My long-term goal is to play with partial autonomy with my Mech Warfare robot, Numa 2. I'm not trying to massively increase the cost of that project, so a key objective is to use reasonably cheap and minimal hardware. Also, the space available on a mech is pretty limited, due to a large number of components already.

With that in mind, my hardware selection for additions to Numa 2 are the following:
- Raspberry Pi 3A+
- Neato lidar to be mounted on underside of mech
- Motor driver to send adjustable voltage to the Lidar

Raspberry Pi Configuration

Because the 3A+ is not anyone's definition of powerful, I want to make sure that its not running anything more than it needs to be.  First item on the list of unnecessary things is the graphical desktop!

To configure the RPi to be "headless", the procedure was approximately the following:

  1. Install Ubiquiti's ROS Kinetic/Ubuntu Xenial image from here. I used 2019-06-19 release, but it looks like newer ones are available now.
  2. Upon initial boot, I was able to log in, though it was slow.  I quickly went to a TTY by pressing ctrl+alt+F1.
  3. The following commands were done to disable the desktop and reboot the device:
    sudo su
    systemctl set-default multi-user.target --force
    systemctl disable lightdm --force
    systemctl disable magni-base    # This is a ROS launching thing for a robot named magni. Doing my own instead...
    reboo
  4. Next, I got wifi set up using `nmcli`, which I already have extensive familiarity with:

    sudo su   # This command may take several **minutes** to complete.
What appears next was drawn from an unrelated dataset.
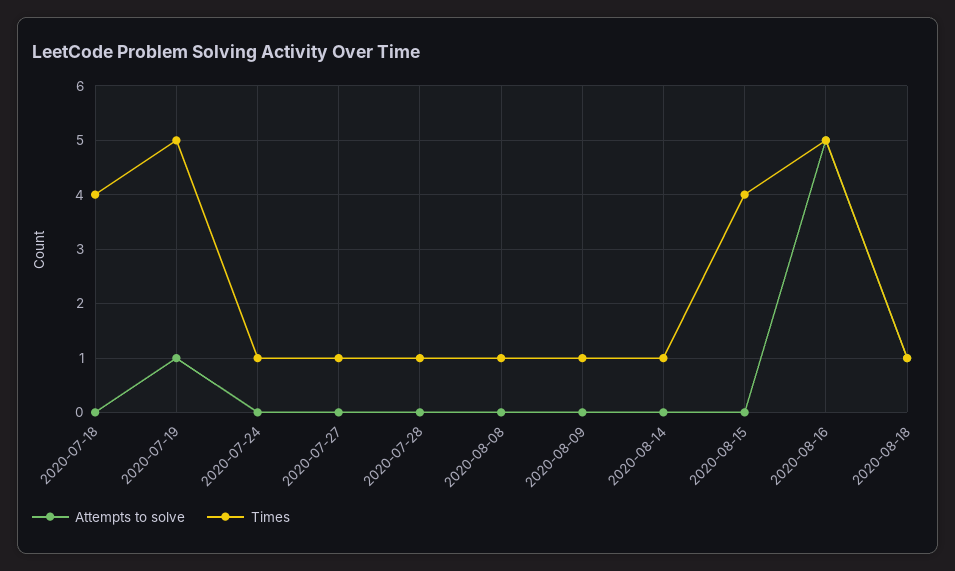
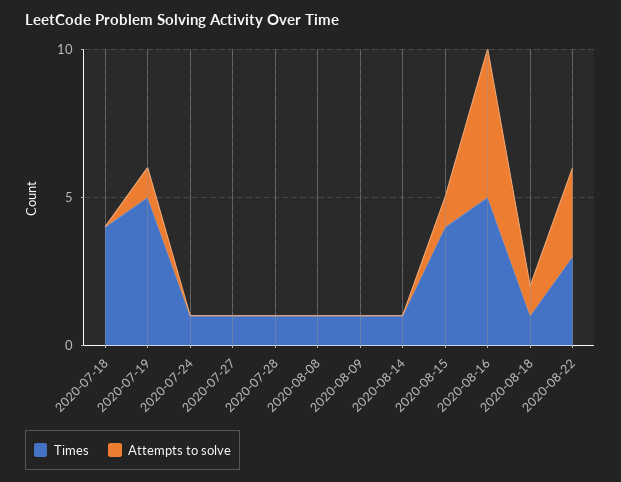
Attempts to solve, 2020-08-15: 0 -> 1
Times, 2020-08-22: none -> 3
Attempts to solve, 2020-08-22: none -> 3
Patience...
    cd /etc/NetworkManager/system-connections
    rm *  # This removes the default behavior of acting as an access point you can connect to
    service network-manager restart
    nmcli d wifi rescan
    nmcli d wifi  # should see list of networks, if not retry the previous command
    nmcli d wifi connect YOURSSID password YOURPASSWORD
    ping google.com # yay!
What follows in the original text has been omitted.